El odio a los emprendedores

El Gobierno bajo la lupa de Osvaldo Grandos.

(Por Osvaldo “Bebo” Granados).- “Alberto es demasiado flojo con los bancos y las empresas”. “Encima protege a Larreta”. Estas frases se escucharon el domingo pasado a la noche en una reunión entre el gobernador de la provincia de Buenos Aires, los intendentes e integrantes de La Cámpora. Ese día, de enfrentamientos verbales entre Larreta y Kicillof, el presidente llamó por teléfono al primero y le dijo que fuese a Olivos. Larreta no entendía nada, porque todo estaba dicho hacía varias horas. Cuando llegó, el presidente se sacó una foto, casi sin ninguna explicación, y después se viralizó por las redes. Allí entendió que el mensaje era para otros.

Después la diputada ultracristinista Fernanda Vallejos propuso que el Estado tenga “participación en el capital” de las empresas a las que se asiste con subsidios durante la pandemia del coronavirus. Según los abogados, las empresas no pueden pagar porque el Estado los obliga a cerrar las puertas. No dejaron que ingrese dinero. Es una extorsión al sector privado con créditos subsidiados a través de los impuestos que pagamos todos.

Hay varios planes que se analizan en el Instituto Patria sobre cómo conseguir capital para captar empresas en quiebra. La venta de OCA y de Garbarino a firmas sospechadas de vincular societarios con Hugo Moyano evoca viejas fantasías. El peronismo nunca se llevó bien con las reglas del mercado. No le interesan los beneficios que genera la inversión privada. Creen solo en el intervencionismo estatal.
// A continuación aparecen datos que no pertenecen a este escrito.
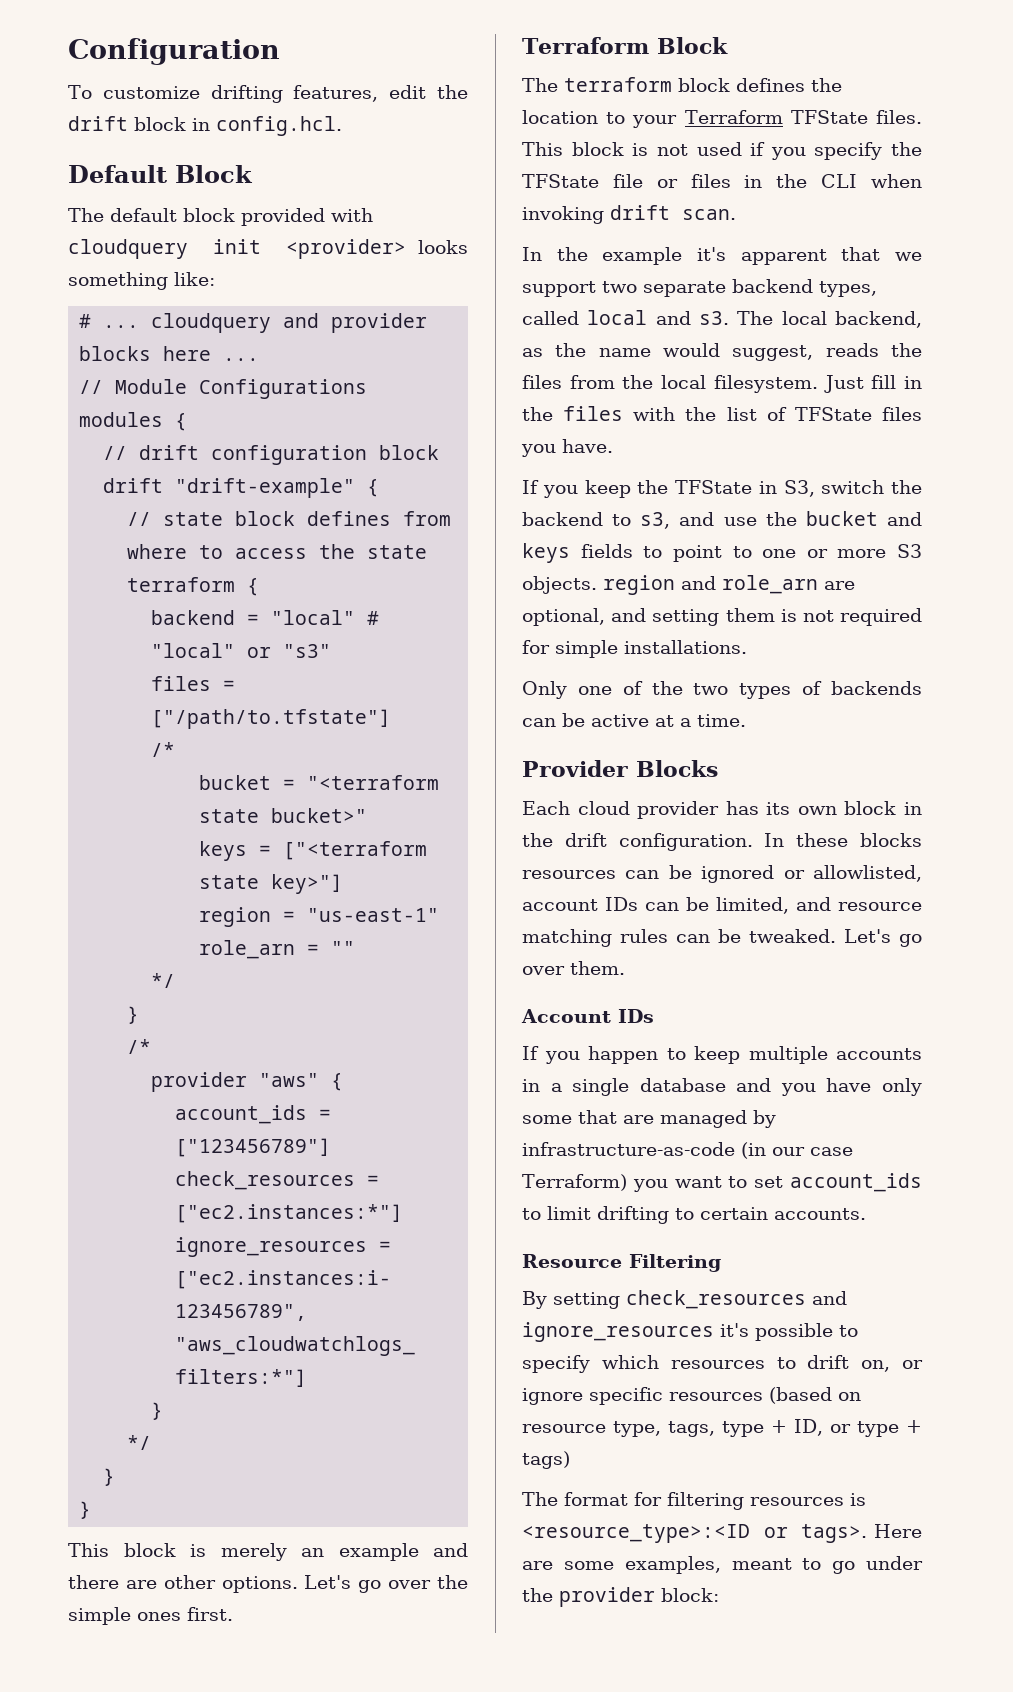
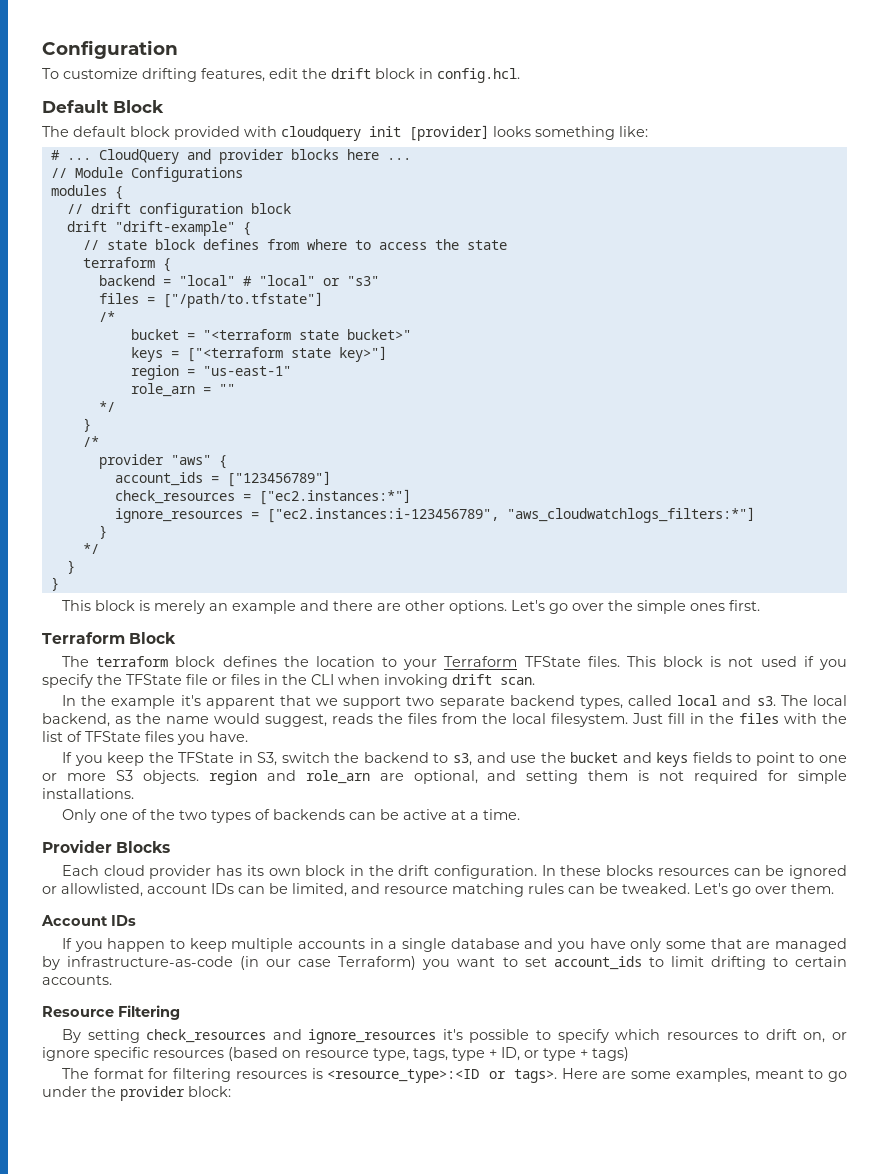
[285,239,406,259] <provider> -> [409,125,489,141] [provider]
[151,313,272,333] cloudquery -> [98,149,179,164] CloudQuery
La clave hacia dónde vamos, la señaló casi sin darse cuenta el presidente de la Nación. Subrayó hace tiempo: “Llegan los tiempos de la solidaridad, terminar con la meritocracia”. Allí además se asoció a la ideología franciscana del Papa Francisco, el “pobrismo”. La clave es que toda la sociedad, como los jubilados, baje tres o cuatro escalones en su consumo. La “mayoría” para ayudar a los que menos tienen. El enemigo del populismo es la clase media.

La consideran egoísta, trata de destacarse, quiere disfrutar de su esfuerzo. Muchos profesionales y comerciantes. La culpa la tiene el argentino que trata de progresar. El populismo tiene una estrategia política. Tiene una narrativa maniquea. Divide entre buenos y malos. El discurso es bueno para ganar elecciones y administrar la abundancia. El drama, es cuando no hay nada para repartir. Allí se convierte en tragedia.

En estas décadas vimos, la dadiva, la limosna, el subsidio, el fanatismo, a los jefes gremiales enquistados durante décadas, el barra brava, el puntero del Conurbano, el gobernador feudal, los que reparten cargos. Parientes y testaferros heredarán fortunas. La clase política para poder mantener esta estructura corrupta se ha cebado cobrando impuestos sin medir las consecuencias. Proponen siempre algo nuevo que provoca, como tantas veces, una estampida de capitales. Además, odia a los jóvenes emprendedores privados.

Las provincias y municipios van por lo mismo. Las medidas que están pensando apuntan a los que trabajan en la actividad privada. Si estos no gastan, ni invierten y sacan sus capitales del país, el efecto se sentirá en todo el país. Si alguien acumula riqueza -expresan-, hay que quitarle una parte y dársela a otro. La ventaja hoy la tiene el empleado del Estado, cuya recaudación se desplomó. Pero recibirán, sin trabajar la totalidad del sueldo. Los privados, tienen una quita del 25%. Los monotributistas, autónomos, los comerciantes, al borde de la desaparición.

Hoy, en todo el mundo el populismo se fagocita a los herbívoros de la social democracia. Felipe Gonzáles los definió: “Respuestas simples a problemas complejos y fundamental, la búsqueda de un culpable”. Por esa razón, los intendentes de Buenos Aires apuntan a Larreta. Este tendrá la culpa si las villas del Conurbano estallan por el virus. Agregan a Vidal. Allí, el tema central es otro. Está creciendo en las encuestas y no le encuentran explicación.

Solidaridad sí, meritocracia no. En definitiva, desprecian a los que se atrevieron con esfuerzo a progresar. Los que arrancaron con una Pyme y crecieron. Los odian, porque ellos fracasaron siempre. Nunca trabajaron en el sector privado y vivieron de la burocracia estatal.

Desde allí, nos quieren decir, cómo tenemos que vivir.